Task brief =
Your task is to copy each line of the material that includes "teacher".

======== Source data

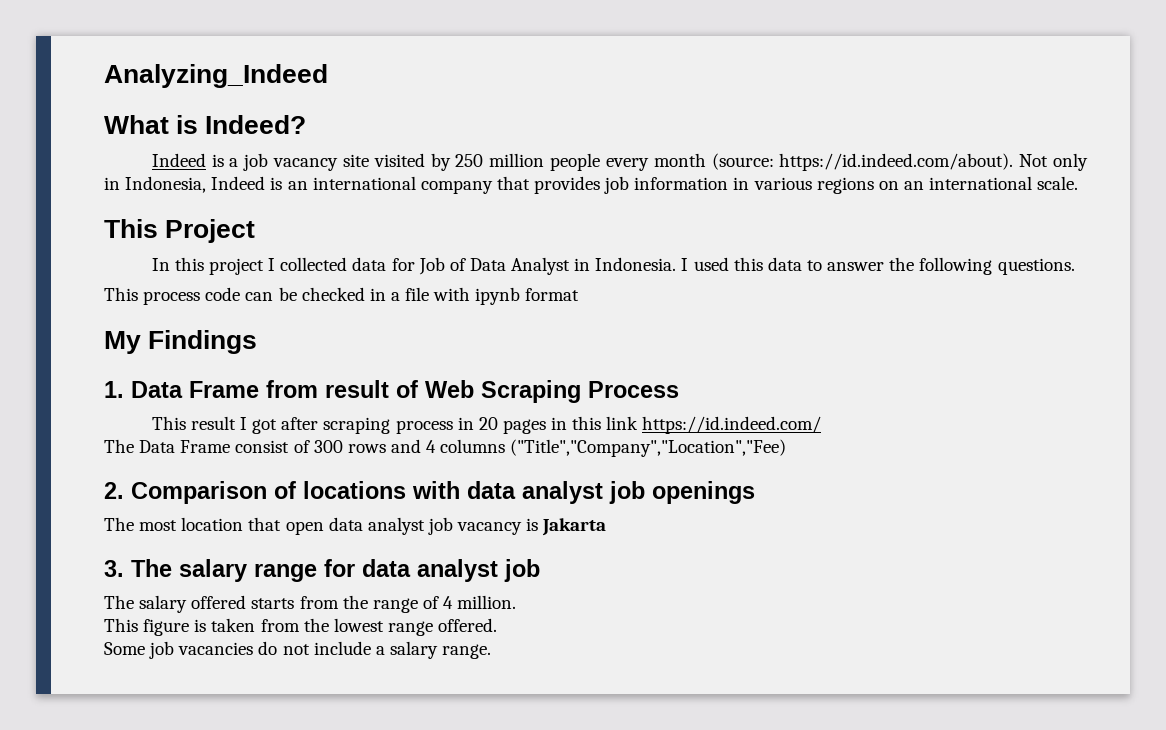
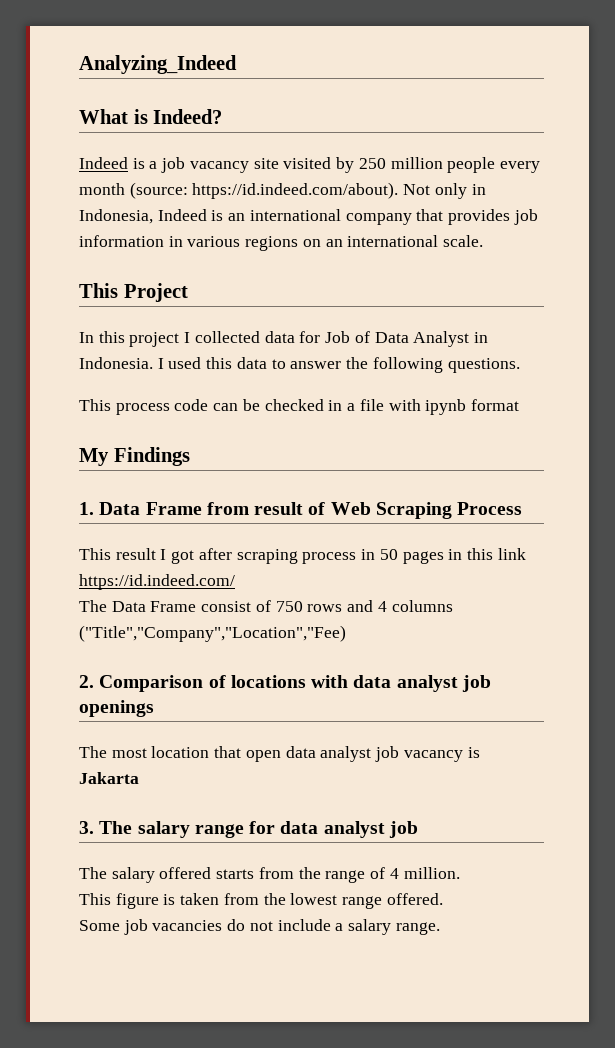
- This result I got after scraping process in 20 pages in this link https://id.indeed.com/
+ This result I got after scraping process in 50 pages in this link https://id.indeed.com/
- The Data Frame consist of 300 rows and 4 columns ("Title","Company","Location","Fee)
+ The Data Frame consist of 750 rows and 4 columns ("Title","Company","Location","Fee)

================
======== Source data

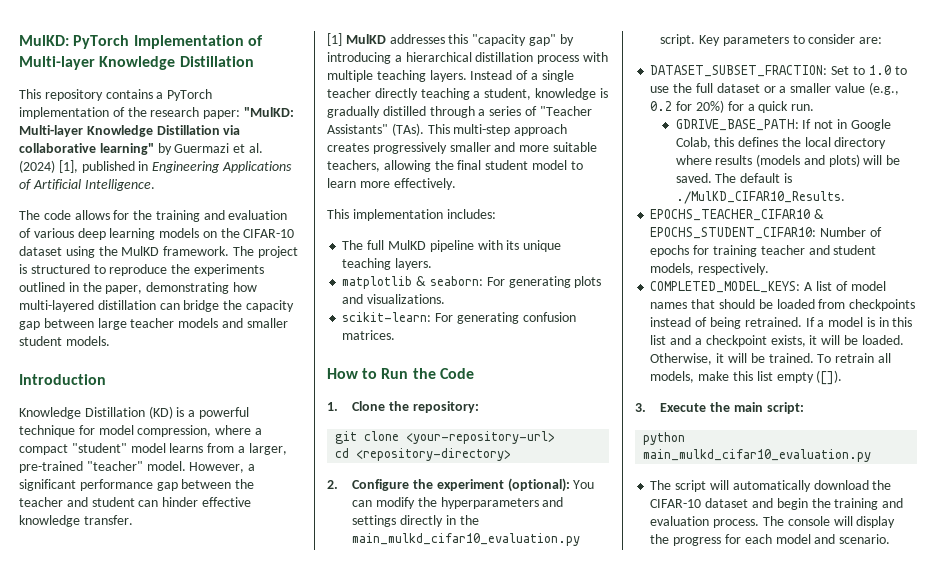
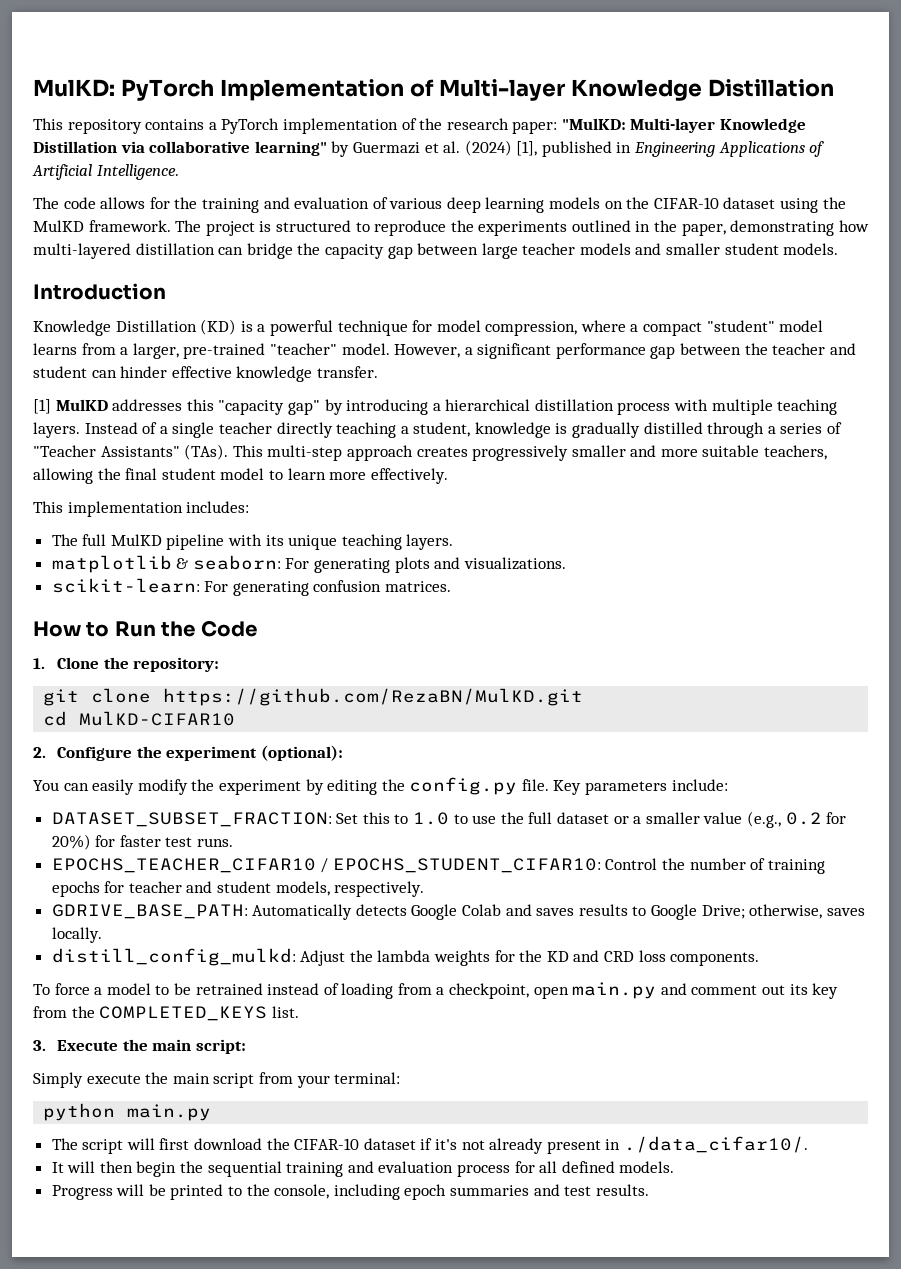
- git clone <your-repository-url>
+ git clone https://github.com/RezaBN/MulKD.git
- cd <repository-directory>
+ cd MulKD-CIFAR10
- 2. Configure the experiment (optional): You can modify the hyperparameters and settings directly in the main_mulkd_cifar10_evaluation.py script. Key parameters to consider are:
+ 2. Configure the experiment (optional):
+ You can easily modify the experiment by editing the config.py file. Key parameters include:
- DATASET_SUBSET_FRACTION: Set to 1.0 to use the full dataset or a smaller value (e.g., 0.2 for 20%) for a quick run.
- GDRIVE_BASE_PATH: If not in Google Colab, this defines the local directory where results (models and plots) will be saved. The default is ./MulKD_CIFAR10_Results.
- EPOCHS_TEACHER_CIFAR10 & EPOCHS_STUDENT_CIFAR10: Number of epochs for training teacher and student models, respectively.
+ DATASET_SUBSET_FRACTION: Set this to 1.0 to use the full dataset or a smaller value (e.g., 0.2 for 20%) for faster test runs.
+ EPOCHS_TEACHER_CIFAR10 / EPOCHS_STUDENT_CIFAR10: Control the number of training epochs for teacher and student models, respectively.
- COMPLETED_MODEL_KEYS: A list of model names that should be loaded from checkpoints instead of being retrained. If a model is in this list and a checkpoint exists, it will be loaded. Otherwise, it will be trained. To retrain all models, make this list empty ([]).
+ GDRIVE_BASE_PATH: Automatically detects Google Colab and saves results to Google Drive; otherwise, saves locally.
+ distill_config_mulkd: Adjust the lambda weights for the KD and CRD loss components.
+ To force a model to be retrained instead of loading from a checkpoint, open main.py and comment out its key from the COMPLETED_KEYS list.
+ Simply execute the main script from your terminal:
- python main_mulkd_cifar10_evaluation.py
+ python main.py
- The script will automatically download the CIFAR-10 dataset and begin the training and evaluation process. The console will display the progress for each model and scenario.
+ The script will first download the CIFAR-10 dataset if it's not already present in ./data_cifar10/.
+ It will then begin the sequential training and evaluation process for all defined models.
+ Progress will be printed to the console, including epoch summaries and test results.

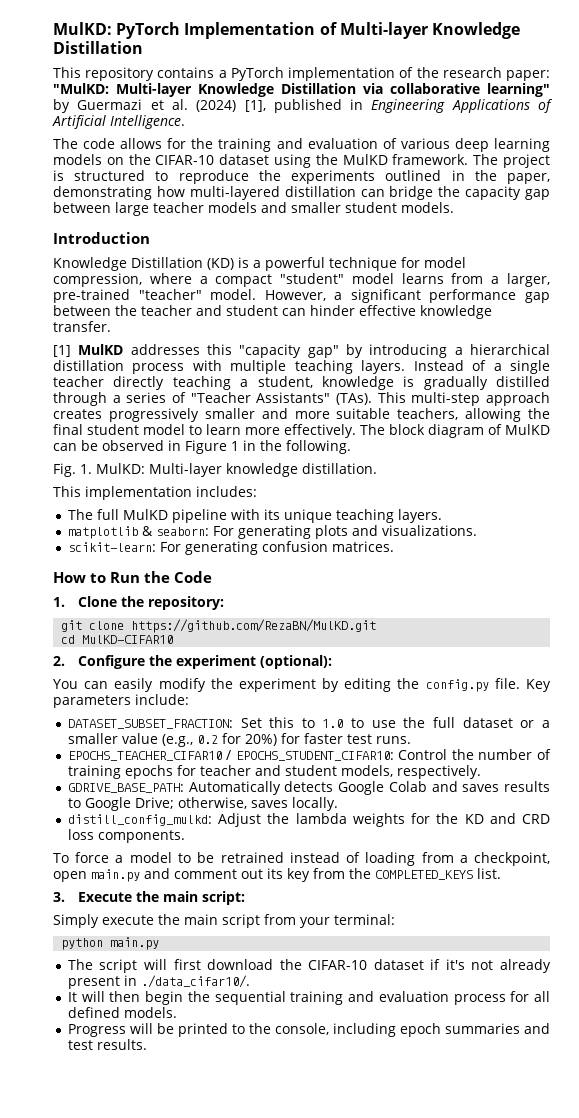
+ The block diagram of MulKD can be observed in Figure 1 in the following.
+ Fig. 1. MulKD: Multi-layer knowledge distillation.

================

Answer to this exercise =
- EPOCHS_TEACHER_CIFAR10 & EPOCHS_STUDENT_CIFAR10: Number of epochs for training teacher and student models, respectively.
+ EPOCHS_TEACHER_CIFAR10 / EPOCHS_STUDENT_CIFAR10: Control the number of training epochs for teacher and student models, respectively.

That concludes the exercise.